Web interface edit records
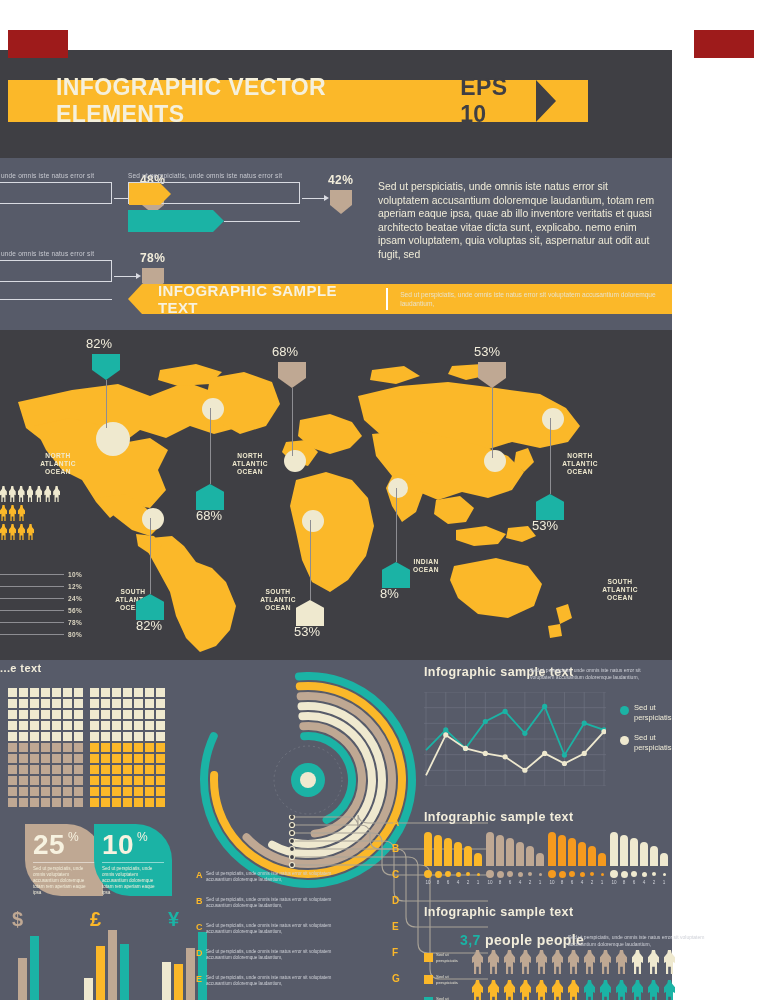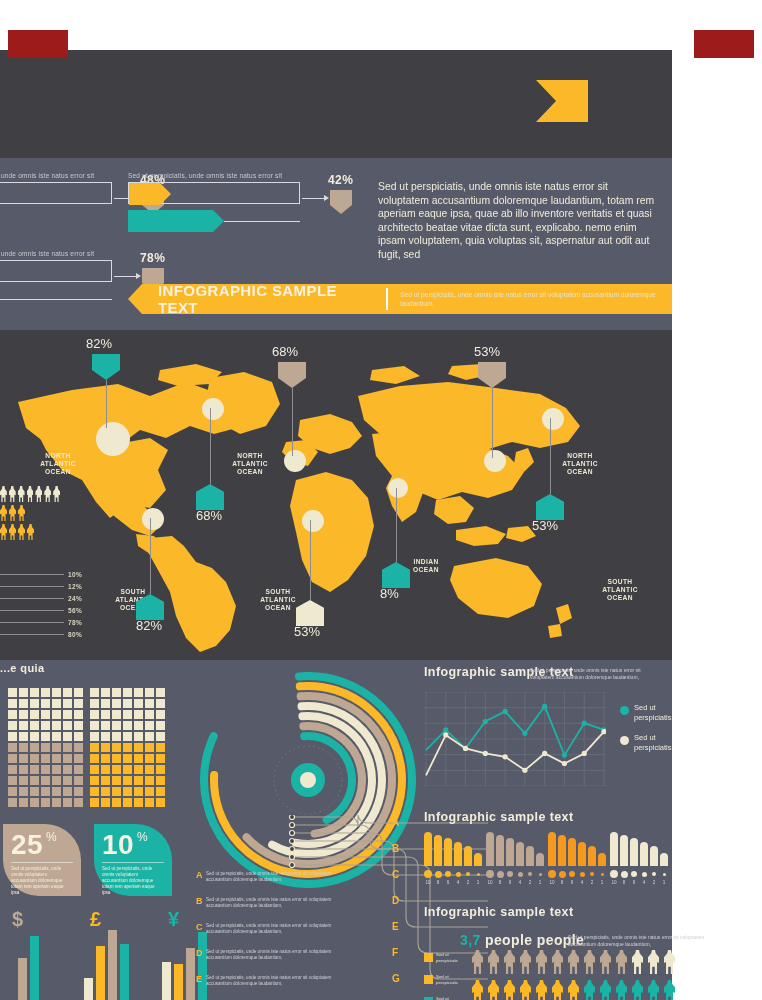--- a/index.html
+++ b/index.html
@@ -128,20 +128,26 @@
 
 <div id="page">
 
   <div class="band-dark" id="top-dark"></div>
   <div class="band-slate" id="arrows-band"></div>
   <div class="band-dark" id="map-band"></div>
   <div class="band-slate" id="bottom-band"></div>
 
   <div class="ribbon-tail left"></div>
   <div class="ribbon-tail right"></div>
+  <div id="ribbon">
+    <div id="ribbon-inner">
+      <span class="cond" id="ribbon-title">INFOGRAPHIC  VECTOR ELEMENTS</span>
+      <span class="cond" id="ribbon-eps">EPS 10</span>
+    </div>
+  </div>
   <div id="ribbon-flag"></div>
 
   <div class="arrow-col" id="arrow-left" style="left:-60px;">
       <div class="arow">
         <div class="cap">Sed ut perspiciatis, unde omnis iste natus error sit</div>
         <div class="bar-box" style="width: 172px;"></div>
         <div style="position: relative; height: 22px; margin-top: 6px;"></div>
         <div class="connector" style="left: 174px; top: 26px; width: 22px;"></div>
         <div class="conn-arrow" style="left: 196px; top: 23px;"></div>
         <div class="pct-badge" style="left: 202px; top: 18px;"></div>
@@ -317,21 +323,21 @@
       <div class="llrow">
         <div class="llline"></div>
         <div class="lllab cond">78%</div>
       </div>
       <div class="llrow">
         <div class="llline"></div>
         <div class="lllab cond">80%</div>
       </div>
     </div>
 
-  <div class="cond" id="waffle-title">...e quia</div>
+  <div class="cond" id="waffle-title">...e text</div>
   <div class="waffle" id="waffle-left" style="left: 8px; top: 688px; grid-template-columns: repeat(7, 9px);">
       <div class="wc" style="background: rgb(239, 233, 207);"></div>
       <div class="wc" style="background: rgb(239, 233, 207);"></div>
       <div class="wc" style="background: rgb(239, 233, 207);"></div>
       <div class="wc" style="background: rgb(239, 233, 207);"></div>
       <div class="wc" style="background: rgb(239, 233, 207);"></div>
       <div class="wc" style="background: rgb(239, 233, 207);"></div>
       <div class="wc" style="background: rgb(239, 233, 207);"></div>
       <div class="wc" style="background: rgb(239, 233, 207);"></div>
       <div class="wc" style="background: rgb(239, 233, 207);"></div>
@@ -478,21 +484,21 @@
       <div class="wc" style="background: rgb(251, 184, 41);"></div>
       <div class="wc" style="background: rgb(251, 184, 41);"></div>
       <div class="wc" style="background: rgb(251, 184, 41);"></div>
       <div class="wc" style="background: rgb(251, 184, 41);"></div>
       <div class="wc" style="background: rgb(251, 184, 41);"></div>
       <div class="wc" style="background: rgb(251, 184, 41);"></div>
       <div class="wc" style="background: rgb(251, 184, 41);"></div>
     </div>
 
   <div id="leaf-layer">
-      <div class="leafcard" style="left: 3px; top: 824px; background: rgb(191, 168, 147);">
+      <div class="leafcard" style="left: 25px; top: 824px; background: rgb(191, 168, 147);">
         <div style="display: flex; align-items: flex-start; gap: 3px;">
           <div class="leaf-num cond">25</div>
           <div class="leaf-pct">%</div>
         </div>
         <div class="leaf-rule"></div>
         <div class="leaf-txt">Sed ut perspiciatis, unde omnis voluptatem accusantium doloremque totam rem aperiam eaque ipsa</div>
       </div>
       <div class="leafcard" style="left: 94px; top: 824px; background: rgb(27, 179, 165);">
         <div style="display: flex; align-items: flex-start; gap: 3px;">
           <div class="leaf-num cond">10</div>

§ Task directions: Pictures are to be omitted; set down the rest of the entries exactly as given.

§ Exercise response:
--- a/index.html
+++ b/index.html
@@ -128,20 +128,26 @@
 
 <div id="page">
 
   <div class="band-dark" id="top-dark"></div>
   <div class="band-slate" id="arrows-band"></div>
   <div class="band-dark" id="map-band"></div>
   <div class="band-slate" id="bottom-band"></div>
 
   <div class="ribbon-tail left"></div>
   <div class="ribbon-tail right"></div>
+  <div id="ribbon">
+    <div id="ribbon-inner">
+      <span class="cond" id="ribbon-title">INFOGRAPHIC  VECTOR ELEMENTS</span>
+      <span class="cond" id="ribbon-eps">EPS 10</span>
+    </div>
+  </div>
   <div id="ribbon-flag"></div>
 
   <div class="arrow-col" id="arrow-left" style="left:-60px;">
       <div class="arow">
         <div class="cap">Sed ut perspiciatis, unde omnis iste natus error sit</div>
         <div class="bar-box" style="width: 172px;"></div>
         <div style="position: relative; height: 22px; margin-top: 6px;"></div>
         <div class="connector" style="left: 174px; top: 26px; width: 22px;"></div>
         <div class="conn-arrow" style="left: 196px; top: 23px;"></div>
         <div class="pct-badge" style="left: 202px; top: 18px;"></div>
@@ -317,21 +323,21 @@
       <div class="llrow">
         <div class="llline"></div>
         <div class="lllab cond">78%</div>
       </div>
       <div class="llrow">
         <div class="llline"></div>
         <div class="lllab cond">80%</div>
       </div>
     </div>
 
-  <div class="cond" id="waffle-title">...e quia</div>
+  <div class="cond" id="waffle-title">...e text</div>
   <div class="waffle" id="waffle-left" style="left: 8px; top: 688px; grid-template-columns: repeat(7, 9px);">
       <div class="wc" style="background: rgb(239, 233, 207);"></div>
       <div class="wc" style="background: rgb(239, 233, 207);"></div>
       <div class="wc" style="background: rgb(239, 233, 207);"></div>
       <div class="wc" style="background: rgb(239, 233, 207);"></div>
       <div class="wc" style="background: rgb(239, 233, 207);"></div>
       <div class="wc" style="background: rgb(239, 233, 207);"></div>
       <div class="wc" style="background: rgb(239, 233, 207);"></div>
       <div class="wc" style="background: rgb(239, 233, 207);"></div>
       <div class="wc" style="background: rgb(239, 233, 207);"></div>
@@ -478,21 +484,21 @@
       <div class="wc" style="background: rgb(251, 184, 41);"></div>
       <div class="wc" style="background: rgb(251, 184, 41);"></div>
       <div class="wc" style="background: rgb(251, 184, 41);"></div>
       <div class="wc" style="background: rgb(251, 184, 41);"></div>
       <div class="wc" style="background: rgb(251, 184, 41);"></div>
       <div class="wc" style="background: rgb(251, 184, 41);"></div>
       <div class="wc" style="background: rgb(251, 184, 41);"></div>
     </div>
 
   <div id="leaf-layer">
-      <div class="leafcard" style="left: 3px; top: 824px; background: rgb(191, 168, 147);">
+      <div class="leafcard" style="left: 25px; top: 824px; background: rgb(191, 168, 147);">
         <div style="display: flex; align-items: flex-start; gap: 3px;">
           <div class="leaf-num cond">25</div>
           <div class="leaf-pct">%</div>
         </div>
         <div class="leaf-rule"></div>
         <div class="leaf-txt">Sed ut perspiciatis, unde omnis voluptatem accusantium doloremque totam rem aperiam eaque ipsa</div>
       </div>
       <div class="leafcard" style="left: 94px; top: 824px; background: rgb(27, 179, 165);">
         <div style="display: flex; align-items: flex-start; gap: 3px;">
           <div class="leaf-num cond">10</div>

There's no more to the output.